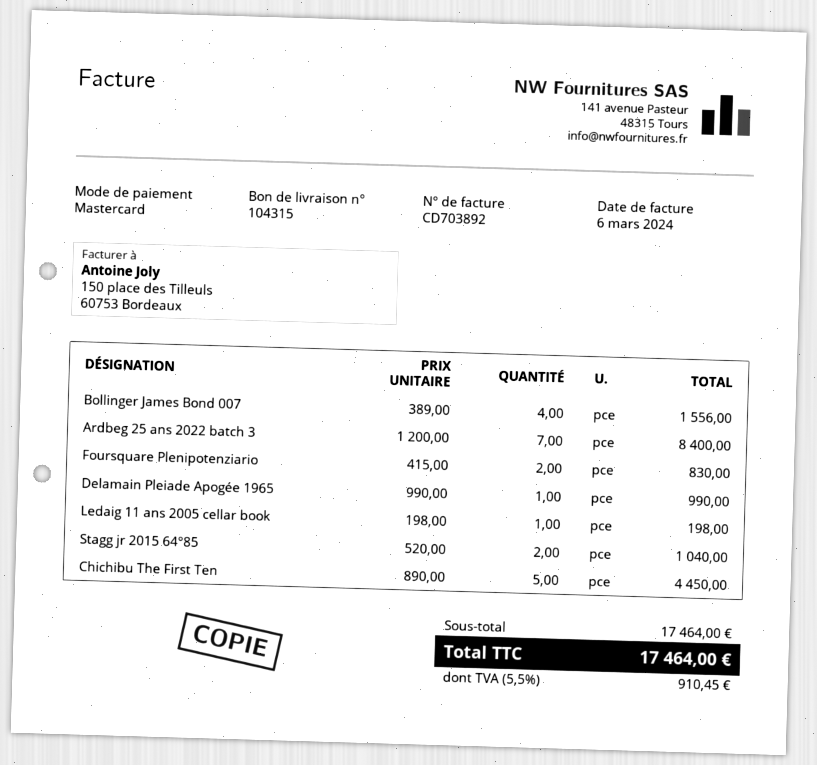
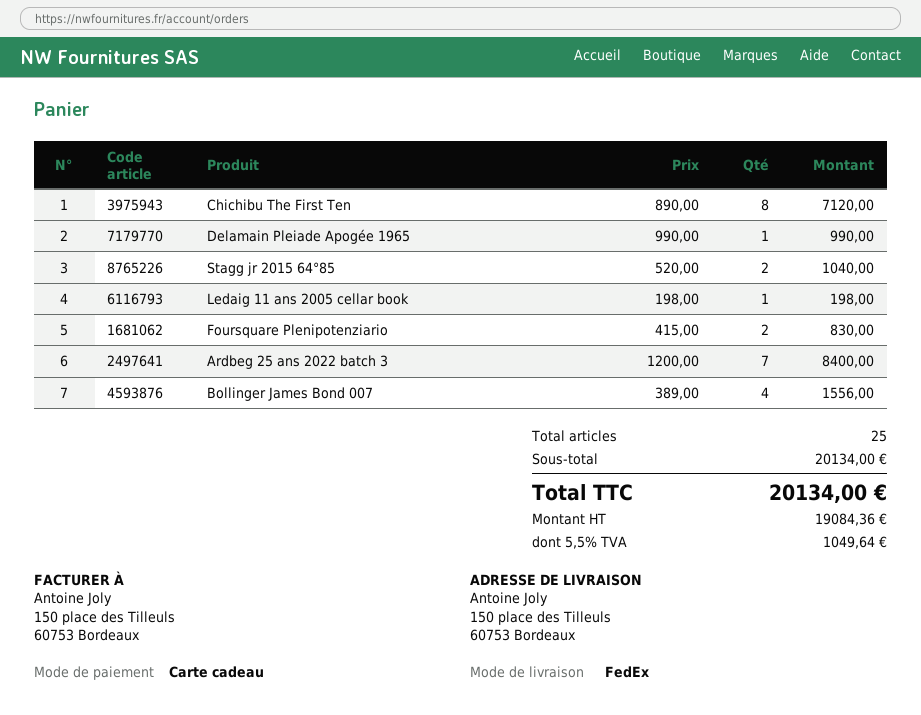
payment method: Mastercard -> gift card
Chichibu The First Ten: 5 x 890.00 = 4450.00 -> 8 x 890.00 = 7120.00
subtotal: 17464.00 -> 20134.00
tax: 5.5% = 910.45 -> 5.5% = 1049.64
total: 17464.00 -> 20134.00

====

PROBLEM TO WORK ON: Leave out the pictures and copy the rest of the material above exactly.

YOUR SOLUTION:
payment method: Mastercard -> gift card
Chichibu The First Ten: 5 x 890.00 = 4450.00 -> 8 x 890.00 = 7120.00
subtotal: 17464.00 -> 20134.00
tax: 5.5% = 910.45 -> 5.5% = 1049.64
total: 17464.00 -> 20134.00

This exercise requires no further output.